What to produce —
From the entries that follow, copy exactly the lines beginning at the line holding "[100,976,660,1008] 96% положительных" and continuing through the line holding "[15,630,923,798] auto 30px;font-family:Roboto-Regular,sans- |".

Information given —

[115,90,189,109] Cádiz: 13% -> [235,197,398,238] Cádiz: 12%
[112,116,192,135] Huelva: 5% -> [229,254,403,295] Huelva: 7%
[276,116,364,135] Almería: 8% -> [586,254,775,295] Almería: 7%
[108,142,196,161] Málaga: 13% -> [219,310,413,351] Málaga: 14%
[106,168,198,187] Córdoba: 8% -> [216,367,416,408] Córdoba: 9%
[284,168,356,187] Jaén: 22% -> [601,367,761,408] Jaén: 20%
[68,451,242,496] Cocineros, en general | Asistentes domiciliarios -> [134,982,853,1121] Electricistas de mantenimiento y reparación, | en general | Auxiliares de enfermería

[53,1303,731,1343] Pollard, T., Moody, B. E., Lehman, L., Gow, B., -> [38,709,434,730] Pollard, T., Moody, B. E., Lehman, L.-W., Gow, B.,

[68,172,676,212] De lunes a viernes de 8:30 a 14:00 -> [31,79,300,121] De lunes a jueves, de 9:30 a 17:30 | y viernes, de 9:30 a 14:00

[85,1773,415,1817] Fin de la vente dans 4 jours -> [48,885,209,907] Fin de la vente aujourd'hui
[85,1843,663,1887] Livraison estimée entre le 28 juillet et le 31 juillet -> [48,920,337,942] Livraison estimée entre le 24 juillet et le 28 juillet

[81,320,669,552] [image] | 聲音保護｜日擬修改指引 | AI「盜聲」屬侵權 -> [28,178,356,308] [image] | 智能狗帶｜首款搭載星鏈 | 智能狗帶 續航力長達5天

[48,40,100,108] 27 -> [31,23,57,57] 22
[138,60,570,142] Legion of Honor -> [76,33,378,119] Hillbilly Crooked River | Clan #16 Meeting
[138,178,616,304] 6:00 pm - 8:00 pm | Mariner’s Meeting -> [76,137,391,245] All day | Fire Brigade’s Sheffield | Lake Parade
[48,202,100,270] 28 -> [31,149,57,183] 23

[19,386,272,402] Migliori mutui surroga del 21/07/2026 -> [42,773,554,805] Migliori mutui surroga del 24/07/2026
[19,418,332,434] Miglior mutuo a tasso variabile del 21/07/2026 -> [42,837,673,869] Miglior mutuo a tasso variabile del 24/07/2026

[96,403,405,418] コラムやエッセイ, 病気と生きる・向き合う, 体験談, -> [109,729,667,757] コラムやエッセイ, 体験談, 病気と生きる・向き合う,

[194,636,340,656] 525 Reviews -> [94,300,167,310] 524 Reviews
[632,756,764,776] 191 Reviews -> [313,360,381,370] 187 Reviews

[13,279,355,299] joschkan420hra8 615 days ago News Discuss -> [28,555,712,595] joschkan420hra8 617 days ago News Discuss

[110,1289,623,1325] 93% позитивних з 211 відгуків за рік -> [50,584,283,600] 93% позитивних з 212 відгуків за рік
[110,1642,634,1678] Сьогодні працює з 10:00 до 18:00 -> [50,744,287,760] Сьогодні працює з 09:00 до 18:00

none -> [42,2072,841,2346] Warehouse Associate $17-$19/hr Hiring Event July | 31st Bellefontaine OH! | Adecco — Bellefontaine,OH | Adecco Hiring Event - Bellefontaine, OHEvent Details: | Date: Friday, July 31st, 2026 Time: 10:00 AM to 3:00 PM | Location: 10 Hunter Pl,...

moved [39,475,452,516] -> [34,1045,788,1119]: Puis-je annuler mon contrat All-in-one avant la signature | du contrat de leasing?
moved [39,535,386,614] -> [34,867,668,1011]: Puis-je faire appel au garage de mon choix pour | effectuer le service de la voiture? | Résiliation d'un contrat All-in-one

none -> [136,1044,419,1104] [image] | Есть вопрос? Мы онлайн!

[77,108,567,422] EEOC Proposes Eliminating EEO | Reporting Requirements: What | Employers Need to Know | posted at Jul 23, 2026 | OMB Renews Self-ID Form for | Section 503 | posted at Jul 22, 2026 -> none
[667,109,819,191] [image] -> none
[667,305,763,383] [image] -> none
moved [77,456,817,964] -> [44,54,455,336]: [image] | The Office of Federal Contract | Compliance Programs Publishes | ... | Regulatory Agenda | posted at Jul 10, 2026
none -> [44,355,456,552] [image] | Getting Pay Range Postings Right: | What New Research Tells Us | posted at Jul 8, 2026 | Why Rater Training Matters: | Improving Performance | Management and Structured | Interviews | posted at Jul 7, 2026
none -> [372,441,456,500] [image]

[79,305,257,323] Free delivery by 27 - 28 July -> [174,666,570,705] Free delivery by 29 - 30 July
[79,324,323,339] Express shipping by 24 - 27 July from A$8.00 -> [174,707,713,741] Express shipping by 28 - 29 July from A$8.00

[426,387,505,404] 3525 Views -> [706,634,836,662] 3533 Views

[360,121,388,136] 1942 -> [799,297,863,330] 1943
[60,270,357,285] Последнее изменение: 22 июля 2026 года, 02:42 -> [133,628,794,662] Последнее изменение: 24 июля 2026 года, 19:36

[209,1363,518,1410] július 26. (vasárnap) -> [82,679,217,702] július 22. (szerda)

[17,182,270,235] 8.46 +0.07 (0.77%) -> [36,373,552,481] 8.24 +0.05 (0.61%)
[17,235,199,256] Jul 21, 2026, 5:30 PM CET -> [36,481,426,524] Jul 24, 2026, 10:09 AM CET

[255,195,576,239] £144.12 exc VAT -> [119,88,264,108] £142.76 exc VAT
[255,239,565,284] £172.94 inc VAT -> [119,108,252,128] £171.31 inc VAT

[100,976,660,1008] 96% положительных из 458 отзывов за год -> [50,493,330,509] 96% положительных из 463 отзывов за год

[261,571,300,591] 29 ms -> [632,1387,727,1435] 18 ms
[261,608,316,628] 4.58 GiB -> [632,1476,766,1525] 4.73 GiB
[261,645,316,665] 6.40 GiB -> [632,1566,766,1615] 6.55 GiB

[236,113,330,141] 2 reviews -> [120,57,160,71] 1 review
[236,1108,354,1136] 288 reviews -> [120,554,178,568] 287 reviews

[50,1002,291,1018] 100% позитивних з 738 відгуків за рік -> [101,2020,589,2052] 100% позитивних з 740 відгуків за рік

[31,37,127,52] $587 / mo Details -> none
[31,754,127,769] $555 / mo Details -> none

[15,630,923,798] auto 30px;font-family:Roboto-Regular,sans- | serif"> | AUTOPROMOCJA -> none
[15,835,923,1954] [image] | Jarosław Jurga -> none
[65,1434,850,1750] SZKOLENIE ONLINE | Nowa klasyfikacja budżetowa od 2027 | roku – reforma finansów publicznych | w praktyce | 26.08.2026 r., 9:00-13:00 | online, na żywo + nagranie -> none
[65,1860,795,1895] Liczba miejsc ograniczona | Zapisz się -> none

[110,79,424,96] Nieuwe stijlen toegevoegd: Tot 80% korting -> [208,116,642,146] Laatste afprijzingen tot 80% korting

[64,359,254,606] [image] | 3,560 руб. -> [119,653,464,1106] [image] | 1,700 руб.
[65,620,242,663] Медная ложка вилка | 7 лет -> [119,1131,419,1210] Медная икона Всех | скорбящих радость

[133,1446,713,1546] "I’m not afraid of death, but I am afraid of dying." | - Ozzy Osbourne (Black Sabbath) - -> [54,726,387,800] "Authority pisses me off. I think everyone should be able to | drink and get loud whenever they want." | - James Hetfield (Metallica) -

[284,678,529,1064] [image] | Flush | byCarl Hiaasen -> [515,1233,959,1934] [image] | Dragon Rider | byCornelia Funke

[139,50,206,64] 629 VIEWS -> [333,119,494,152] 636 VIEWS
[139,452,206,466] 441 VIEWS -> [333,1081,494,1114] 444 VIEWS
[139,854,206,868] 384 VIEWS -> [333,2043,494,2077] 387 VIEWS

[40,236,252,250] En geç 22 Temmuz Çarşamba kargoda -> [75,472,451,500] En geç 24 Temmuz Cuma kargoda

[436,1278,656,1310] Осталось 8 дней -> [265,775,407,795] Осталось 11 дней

Result for this exercise —
[100,976,660,1008] 96% положительных из 458 отзывов за год -> [50,493,330,509] 96% положительных из 463 отзывов за год

[261,571,300,591] 29 ms -> [632,1387,727,1435] 18 ms
[261,608,316,628] 4.58 GiB -> [632,1476,766,1525] 4.73 GiB
[261,645,316,665] 6.40 GiB -> [632,1566,766,1615] 6.55 GiB

[236,113,330,141] 2 reviews -> [120,57,160,71] 1 review
[236,1108,354,1136] 288 reviews -> [120,554,178,568] 287 reviews

[50,1002,291,1018] 100% позитивних з 738 відгуків за рік -> [101,2020,589,2052] 100% позитивних з 740 відгуків за рік

[31,37,127,52] $587 / mo Details -> none
[31,754,127,769] $555 / mo Details -> none

[15,630,923,798] auto 30px;font-family:Roboto-Regular,sans- | serif"> | AUTOPROMOCJA -> none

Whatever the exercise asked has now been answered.